Task objective:
Look through the data below and show every line that includes "dont".

Data shown:
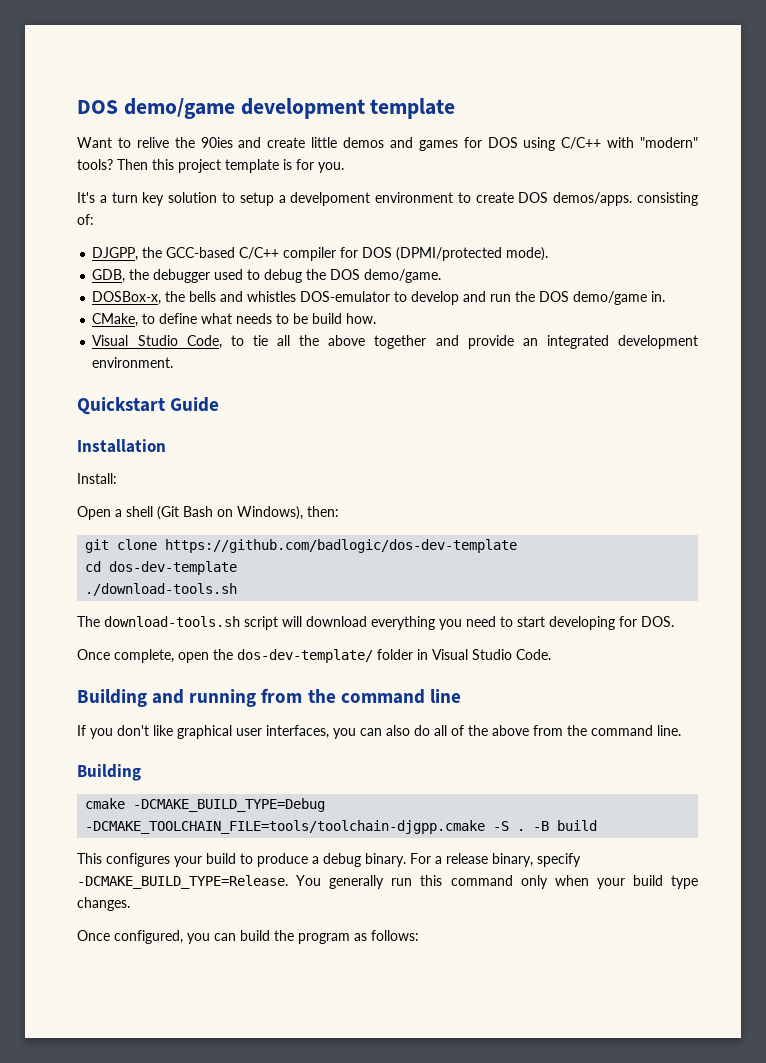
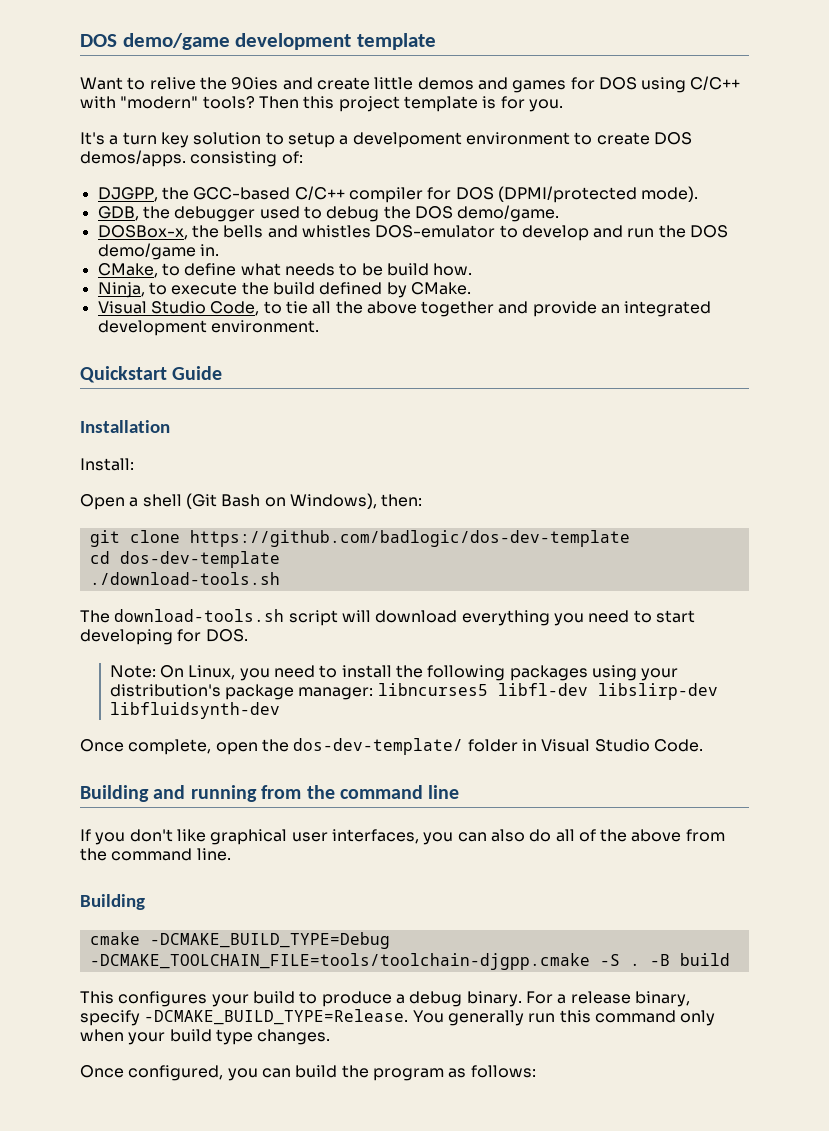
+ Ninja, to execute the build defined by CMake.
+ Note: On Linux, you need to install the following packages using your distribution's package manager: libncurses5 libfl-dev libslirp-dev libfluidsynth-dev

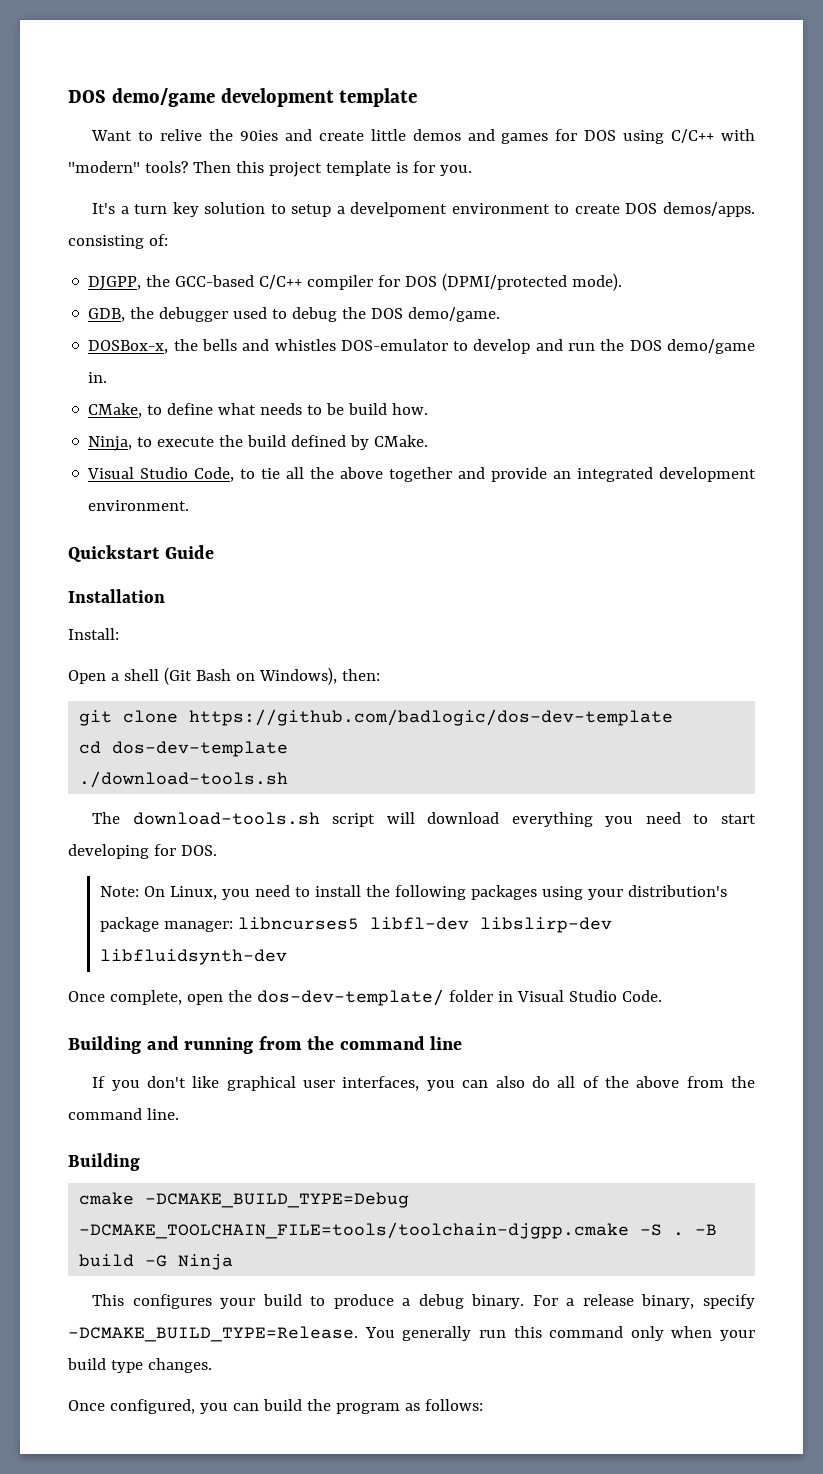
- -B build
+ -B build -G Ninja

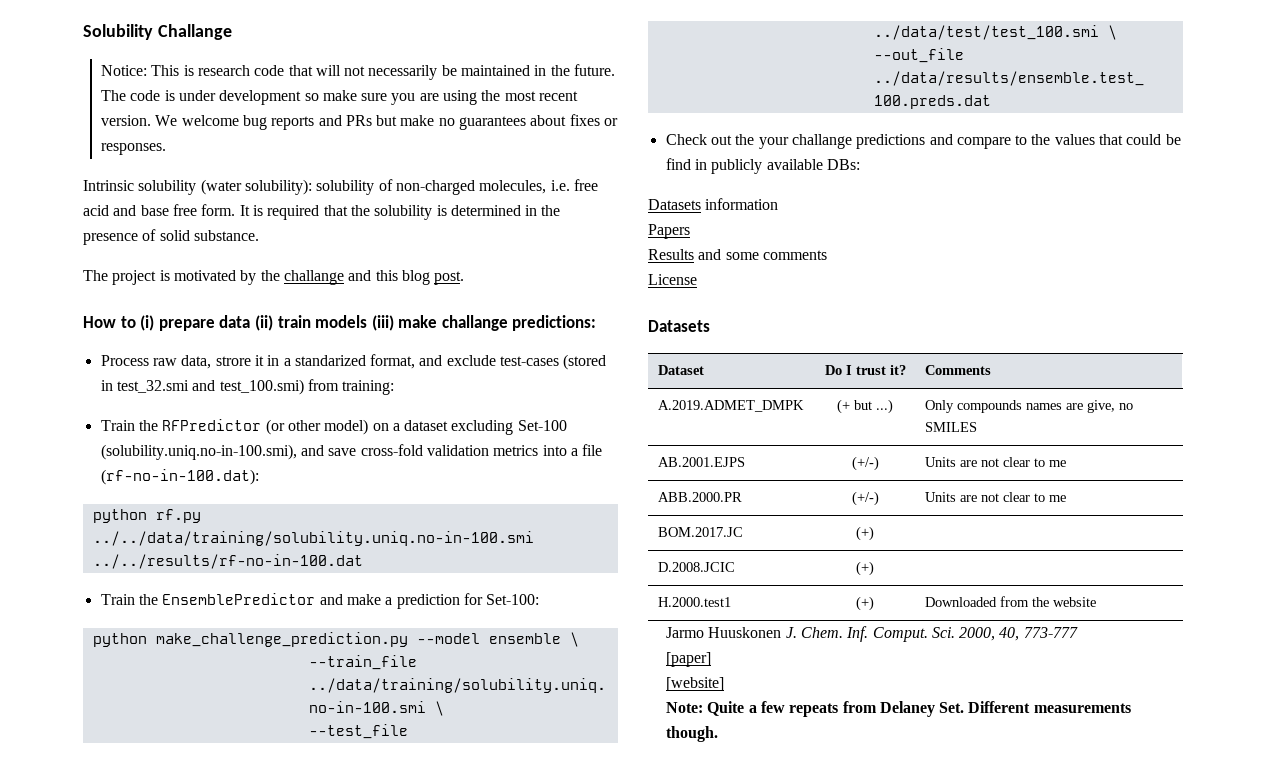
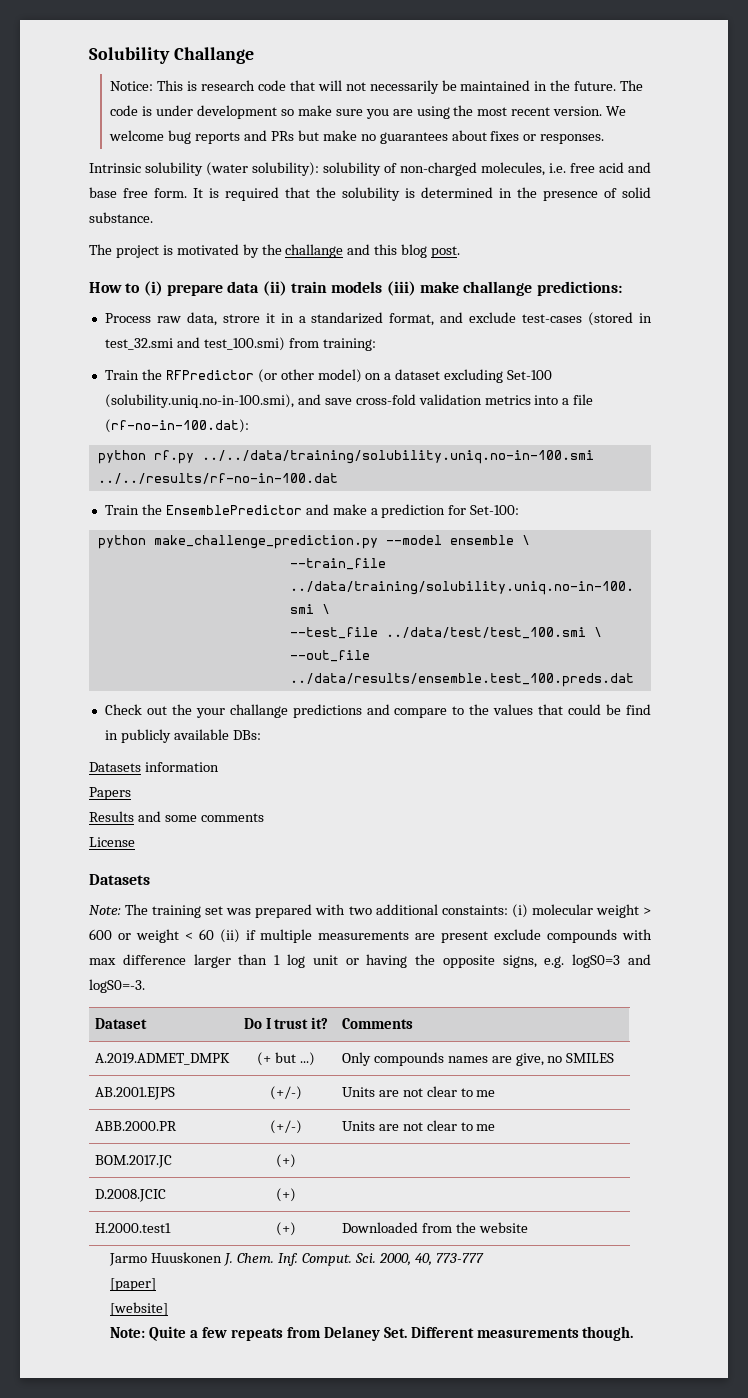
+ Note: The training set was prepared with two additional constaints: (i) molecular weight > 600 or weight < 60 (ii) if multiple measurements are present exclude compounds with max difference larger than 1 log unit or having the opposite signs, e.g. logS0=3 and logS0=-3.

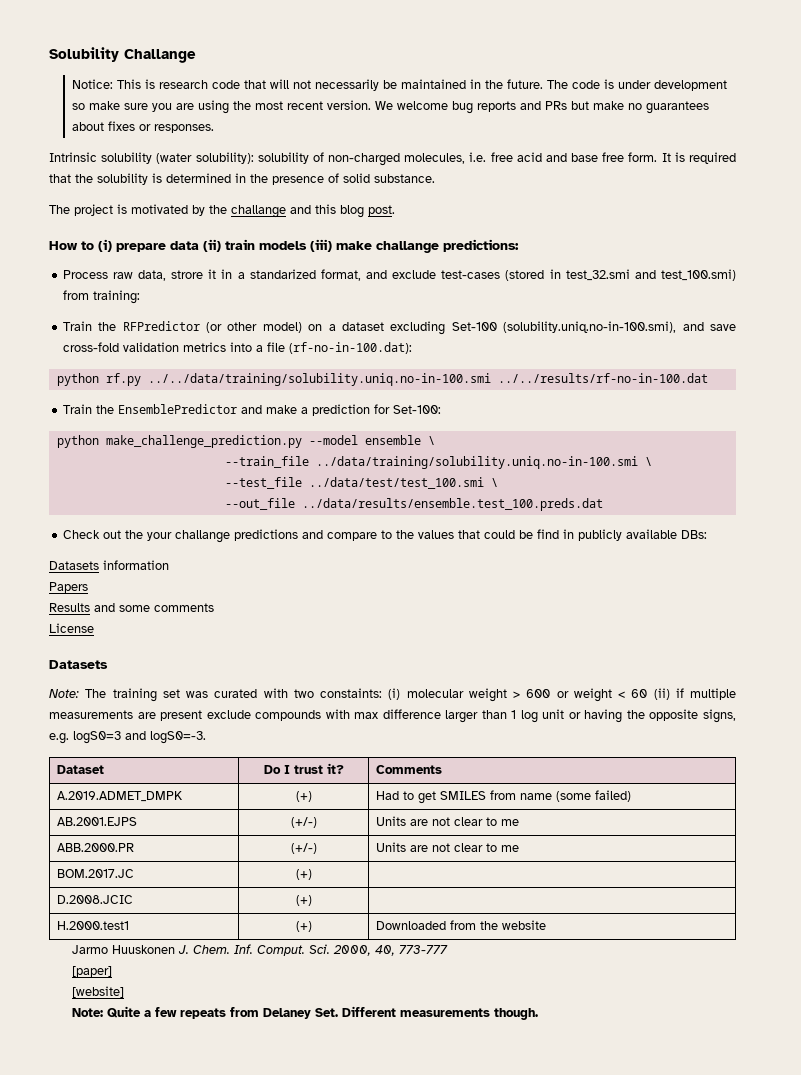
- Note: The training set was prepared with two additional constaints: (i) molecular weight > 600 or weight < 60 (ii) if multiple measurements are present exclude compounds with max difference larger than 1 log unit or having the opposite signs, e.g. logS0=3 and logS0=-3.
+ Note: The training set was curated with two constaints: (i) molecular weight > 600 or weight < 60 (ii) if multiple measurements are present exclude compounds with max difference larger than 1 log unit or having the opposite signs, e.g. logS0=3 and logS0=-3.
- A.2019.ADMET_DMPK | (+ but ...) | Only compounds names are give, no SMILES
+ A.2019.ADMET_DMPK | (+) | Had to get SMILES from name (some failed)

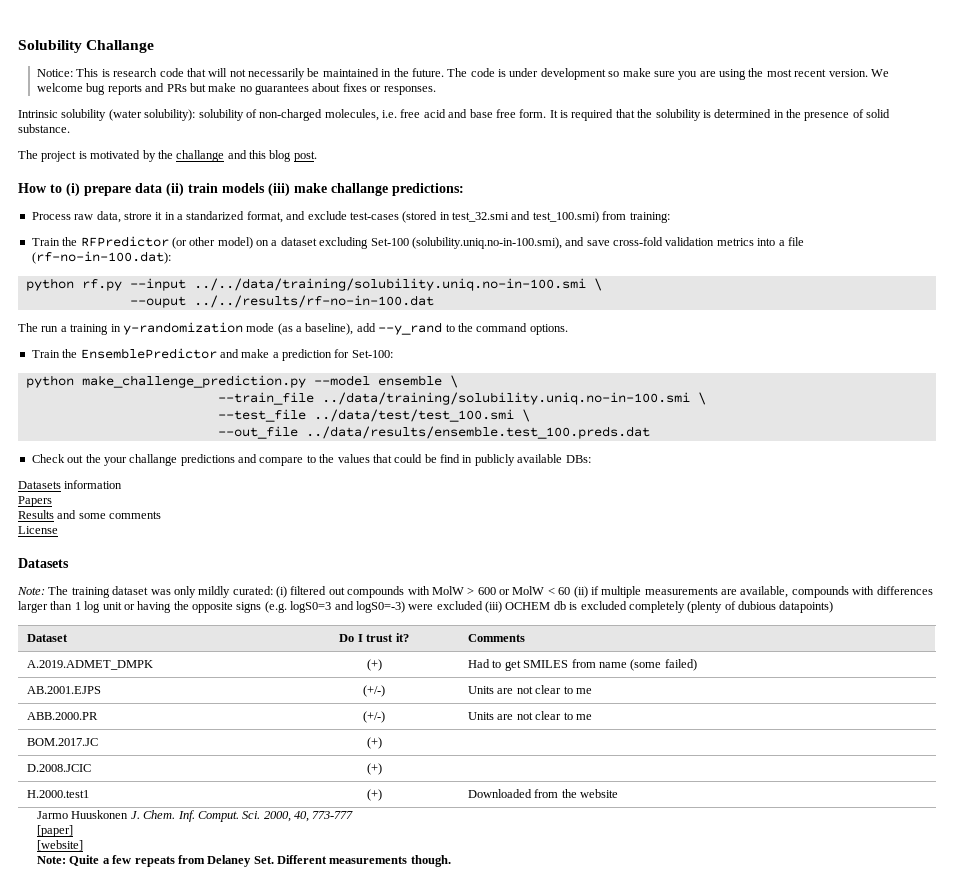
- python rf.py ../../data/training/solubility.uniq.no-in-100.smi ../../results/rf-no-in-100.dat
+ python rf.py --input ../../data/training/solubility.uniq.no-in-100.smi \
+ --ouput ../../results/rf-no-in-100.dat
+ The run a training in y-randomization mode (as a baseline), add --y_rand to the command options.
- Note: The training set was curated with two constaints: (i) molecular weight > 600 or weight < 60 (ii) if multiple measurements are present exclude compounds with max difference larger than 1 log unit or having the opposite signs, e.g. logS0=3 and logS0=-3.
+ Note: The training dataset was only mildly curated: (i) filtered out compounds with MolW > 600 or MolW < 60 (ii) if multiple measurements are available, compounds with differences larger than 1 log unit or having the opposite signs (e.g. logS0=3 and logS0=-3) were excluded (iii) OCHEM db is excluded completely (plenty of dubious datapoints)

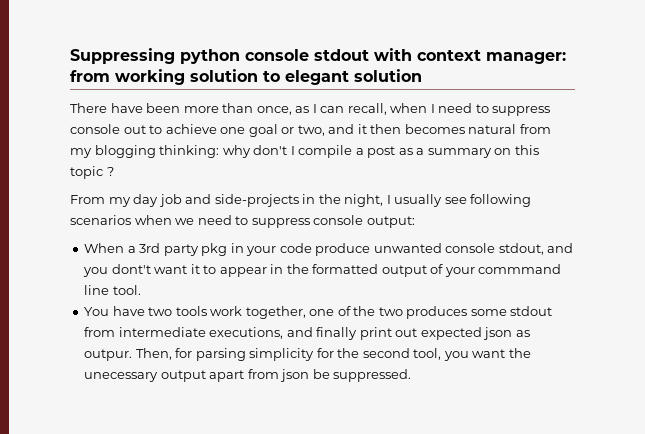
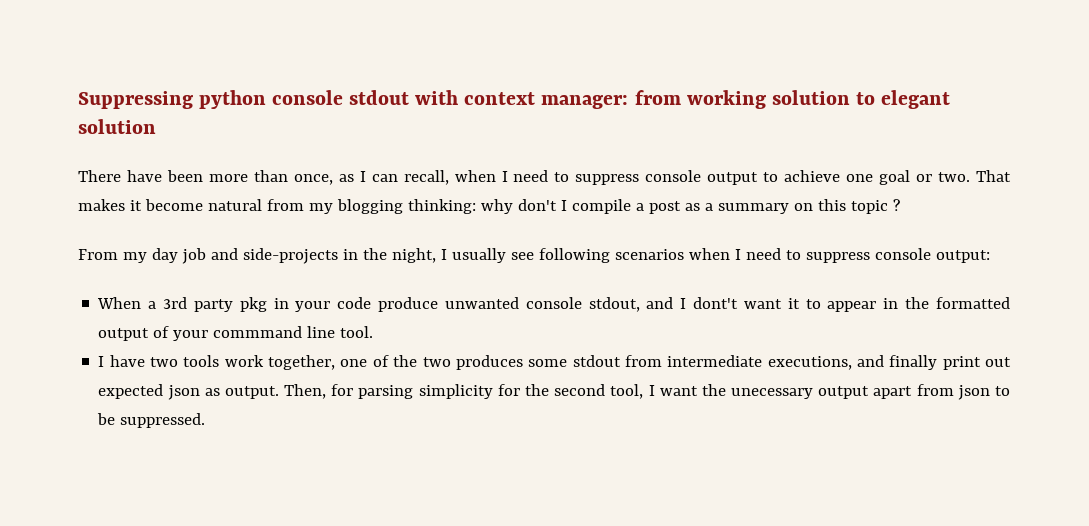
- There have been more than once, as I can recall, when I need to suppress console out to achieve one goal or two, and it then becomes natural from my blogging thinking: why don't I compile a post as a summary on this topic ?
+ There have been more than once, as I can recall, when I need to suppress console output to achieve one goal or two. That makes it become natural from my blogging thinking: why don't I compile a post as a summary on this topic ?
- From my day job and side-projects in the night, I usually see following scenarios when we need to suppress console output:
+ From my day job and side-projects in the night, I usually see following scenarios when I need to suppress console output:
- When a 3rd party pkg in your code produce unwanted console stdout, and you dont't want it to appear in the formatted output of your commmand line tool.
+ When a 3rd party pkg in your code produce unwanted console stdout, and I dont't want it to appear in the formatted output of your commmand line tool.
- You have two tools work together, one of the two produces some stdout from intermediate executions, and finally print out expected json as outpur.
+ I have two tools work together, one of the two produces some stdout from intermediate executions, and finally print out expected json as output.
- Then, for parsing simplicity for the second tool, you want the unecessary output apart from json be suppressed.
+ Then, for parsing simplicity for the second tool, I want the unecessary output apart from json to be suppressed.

Response for this exercise:
- When a 3rd party pkg in your code produce unwanted console stdout, and you dont't want it to appear in the formatted output of your commmand line tool.
+ When a 3rd party pkg in your code produce unwanted console stdout, and I dont't want it to appear in the formatted output of your commmand line tool.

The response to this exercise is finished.